The latch mechanism 27 includes a leaf spring member 27a, supporting, adjacent one end thereof, a rod-shaped latch pin 27b having a diameter somewhat smaller than the diameter of the holes 26a and 26b. The other end of leaf spring member 27a is attached, such as by a rivet 27c, to the adjacent part of the lower shank 21. In this position, with the shanks 21 and 22 extended as shown in FIG. 5, the leaf spring 27a is in abutting relation with the adjacent surface of the lower shank 21, and the pin 27b in alignment within and engaging the aligned hole 28 and aperture 26b, to thus lock the two shanks together. The pin 27b is of a length sufficient to pass through both hole 28 and aperture 26a, that is, the length is generally equal to the combined thickness of the two shanks 21 and 22. The unrestrained end 27d of the leaf spring 27a is bent outwardly to enable gripping by a finger for urging the spring 27a against its bias to the position shown in broken lines in FIG. 5 for disengagement of the pin 27b a distance at least equal to the thickness of the shank 22.
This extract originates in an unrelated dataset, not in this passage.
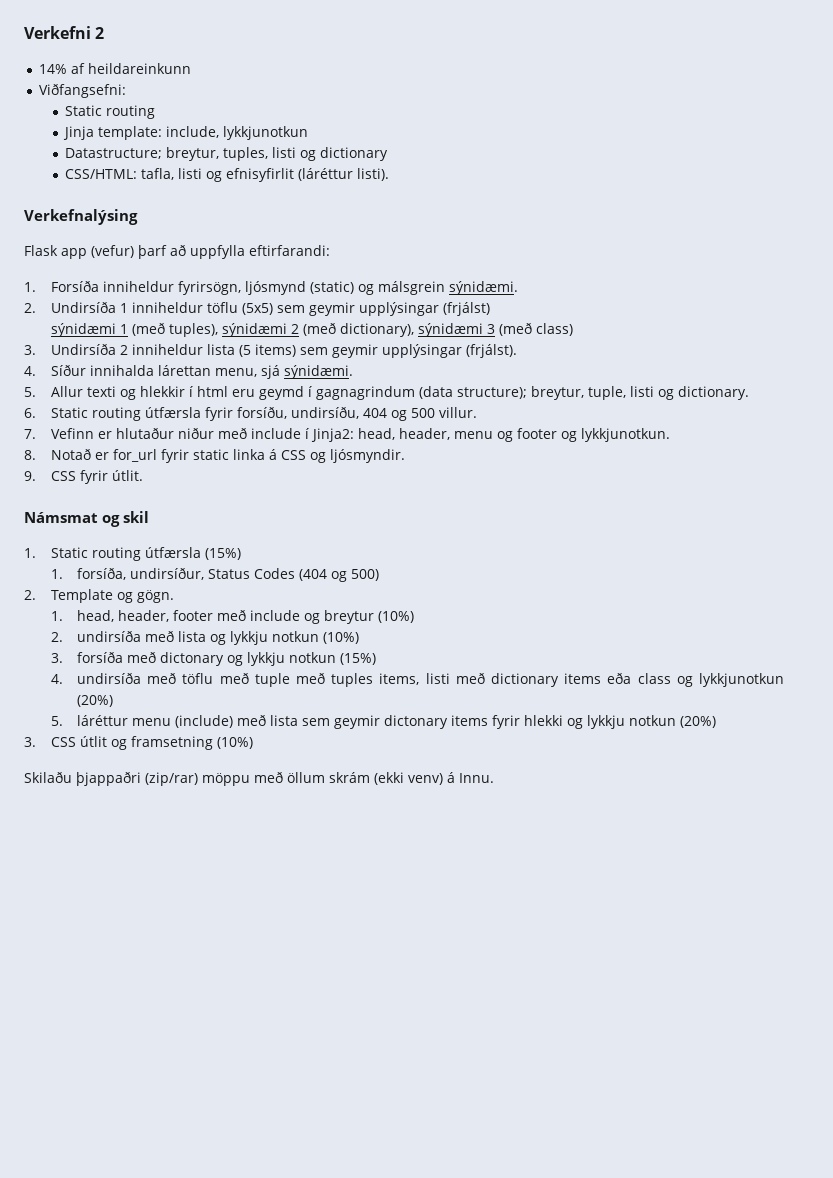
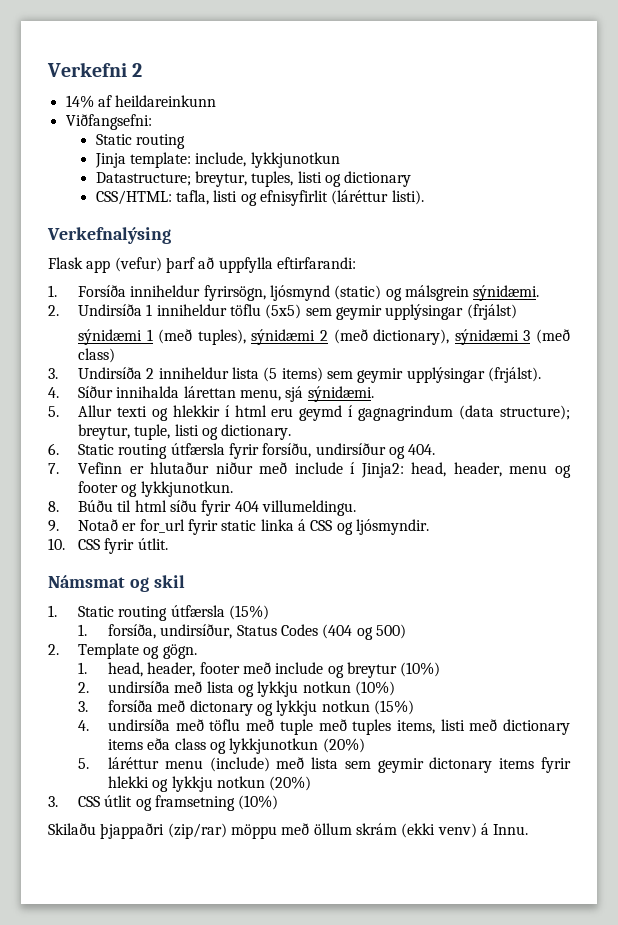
[290,407,477,421] undirsíðu, 404 og 500 villur. -> [315,443,436,459] undirsíður og 404.
(36, 455) none -> [77,500,356,516] [48,520,59,532] Búðu til html síðu fyrir 404 villumeldingu. // 9.
[24,471,36,481] 9. -> [48,538,65,550] 10.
The upper end 22b of the shank 22 is provided with an offset portion defined by a bent transversely extending portion 22c adjoined with a straight section 22d lying in a plane generally parallel to but offset from the plane of the lower part of shank 22. As shown in FIG. 1, this offset is to provide clearance for another latching or locking mechanism which will be described hereinafter. An anchor chain or line receiving opening 29 is formed in the distal end of the portion 22d.

Referring to FIGS. 1 and 2, the fluke assemblies 30 and 40 are generally identically dimensioned and are configured in mirror image relation, that is, a left and right assembly. However, the parts from which the two assemblies are fabricated are identical, and include flukes 31 and 41, which are formed of plate metal, preferable zinc-coated, with the main body portion being of a generally right triangular configuration including long side 31a, 41a, and hypotenuse 31b, 41b. A rectangular portion 31c, 41c depends from what would be the short side of the triangle, with first and second pivot pins 32, 33 and 42, 43 attached, such as by welding, to the opposite sides of the rectangular portions 31c, 41c with the pivot pins of each fluke assembly in axial alignment.

To provide rigidity, the edges of the long sides 31a, 41a of the flukes 31, 41 are bent at right angles to the plane of the main body portion of the flukes 31, 41. Attached, such as by welding, to the lower edges of the rectangular portions 31c, 411c of the flukes 31, 41 are trip members 34, 44 formed of angle iron or steel, with the attachment being at the corner of the right angle. Each leg of the trip member 34, 44 extends at a forty five degree angle to the plane of the main body portion of the fluke 31, 41 to which it is attached. With the anchor 10 in its ready for use position as shown in FIG. 2, the pivot pins 32, 33, 42, and 43 have the centers thereof in axial alignment, that is, on a common axis.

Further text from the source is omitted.